* _INSTRUCTIONS FOR THE TASK_: Where the lines below hold images, skip those and copy every word exactly.

Stored entries
--------------------------------------------------

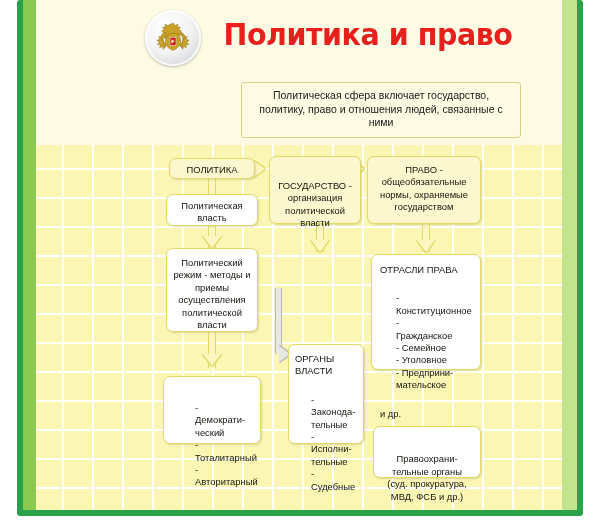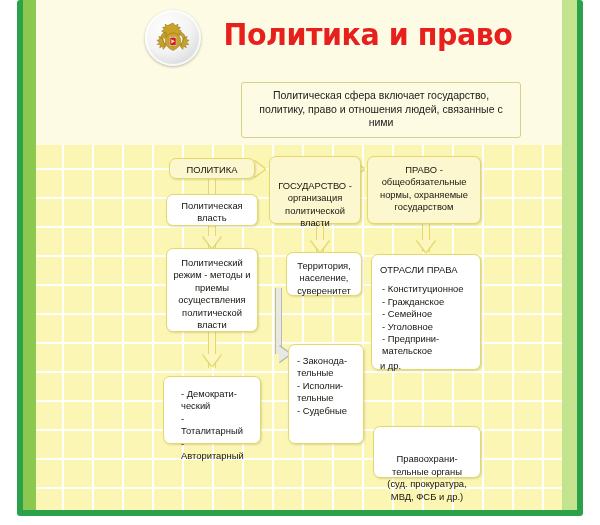"Территория, население, суверенитет" div.node { html: <div> <span>Территория, население, суверенитет</span> </div> -> none }
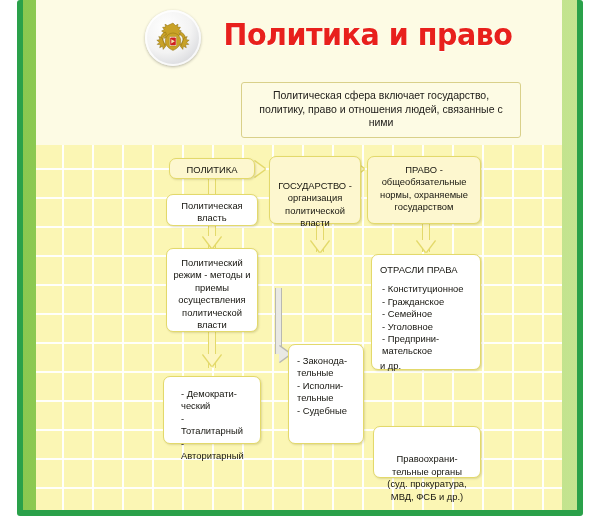"- Конституционное" ul.bl { margin: 2px -> 16px }
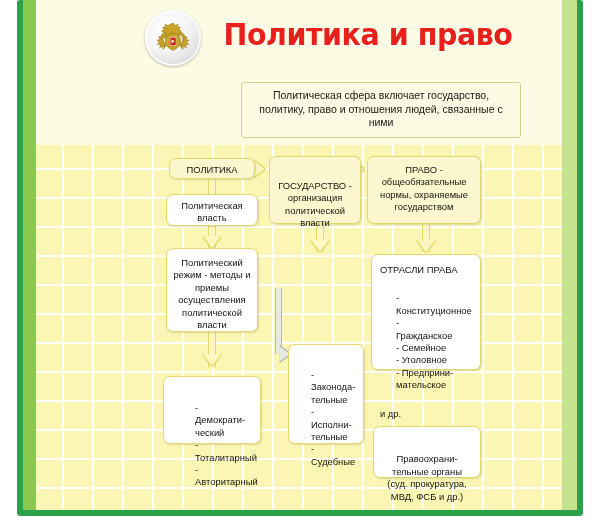"ОРГАНЫ ВЛАСТИ" span.hdr { html: none -> <span>ОРГАНЫ ВЛАСТИ</span> }
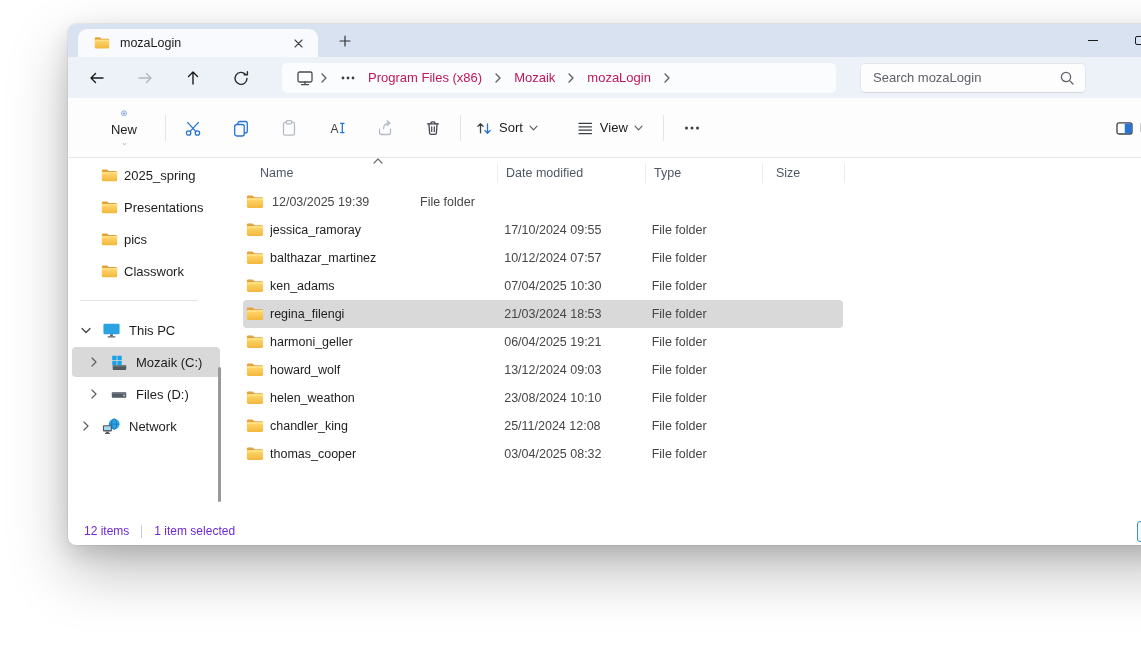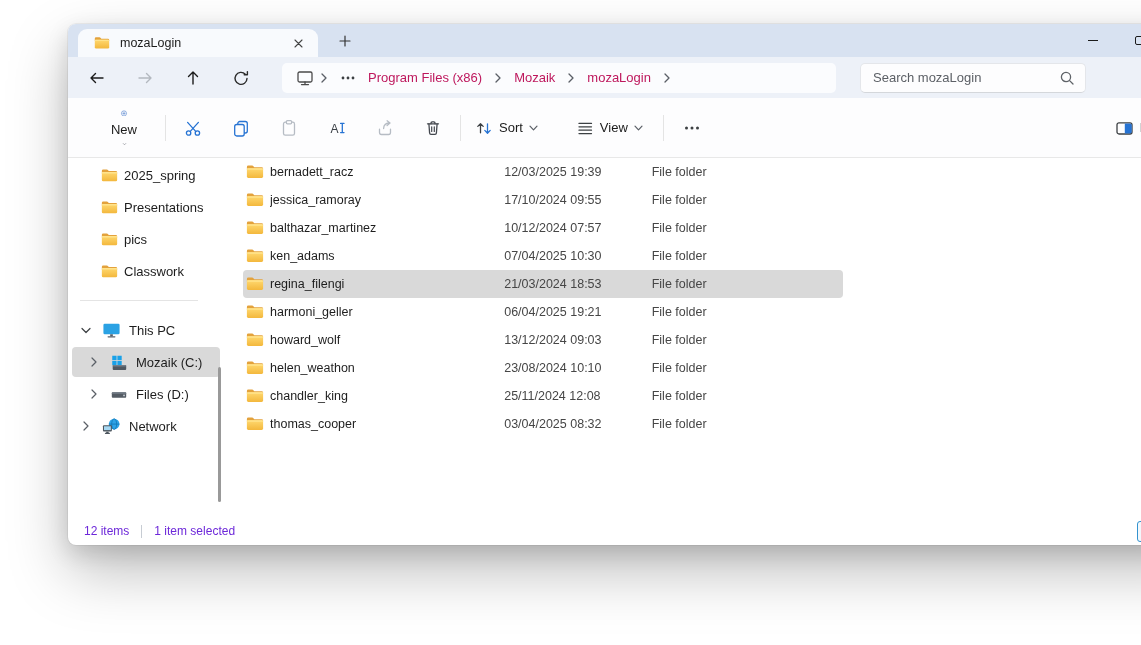"Name" div.lheader { html: none -> <div> <span> <svg> <path></path> </svg> </span> <span>Name</span> <span>Date modified</span> <span>Type</span> <span>Size</span> </div> }
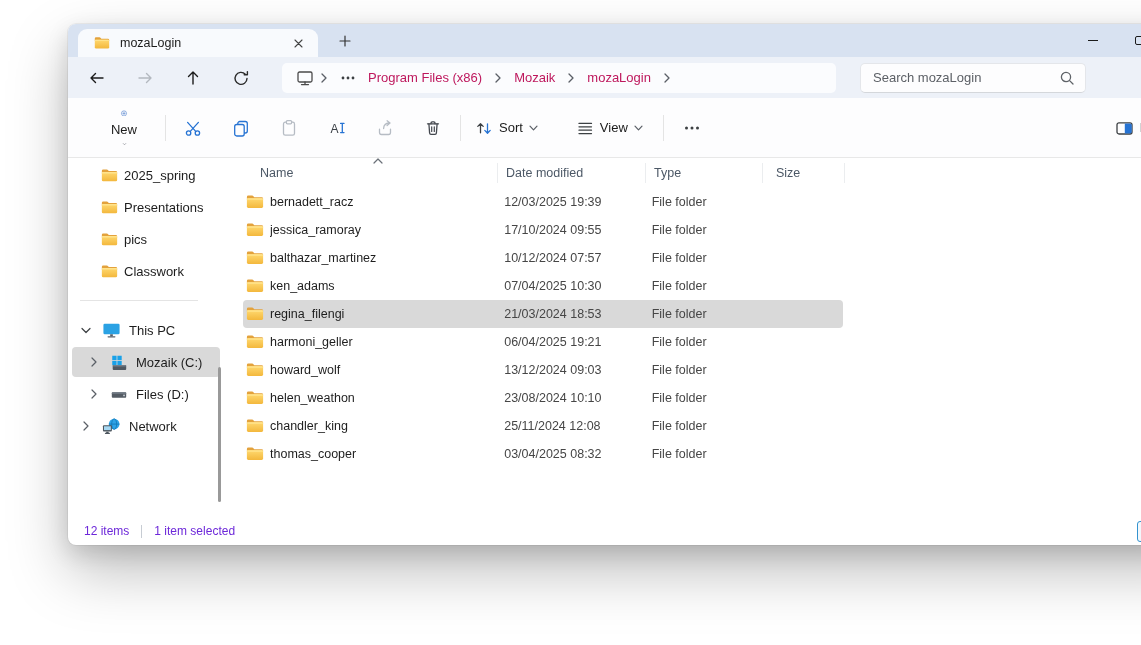"bernadett_racz" span.r-name { html: <span>bernadett_racz</span> -> none }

--------------------------------------------------

* _SOLUTION_:
"Территория, население, суверенитет" div.node { html: <div> <span>Территория, население, суверенитет</span> </div> -> none }
"- Конституционное" ul.bl { margin: 2px -> 16px }
"ОРГАНЫ ВЛАСТИ" span.hdr { html: none -> <span>ОРГАНЫ ВЛАСТИ</span> }
"Name" div.lheader { html: none -> <div> <span> <svg> <path></path> </svg> </span> <span>Name</span> <span>Date modified</span> <span>Type</span> <span>Size</span> </div> }
"bernadett_racz" span.r-name { html: <span>bernadett_racz</span> -> none }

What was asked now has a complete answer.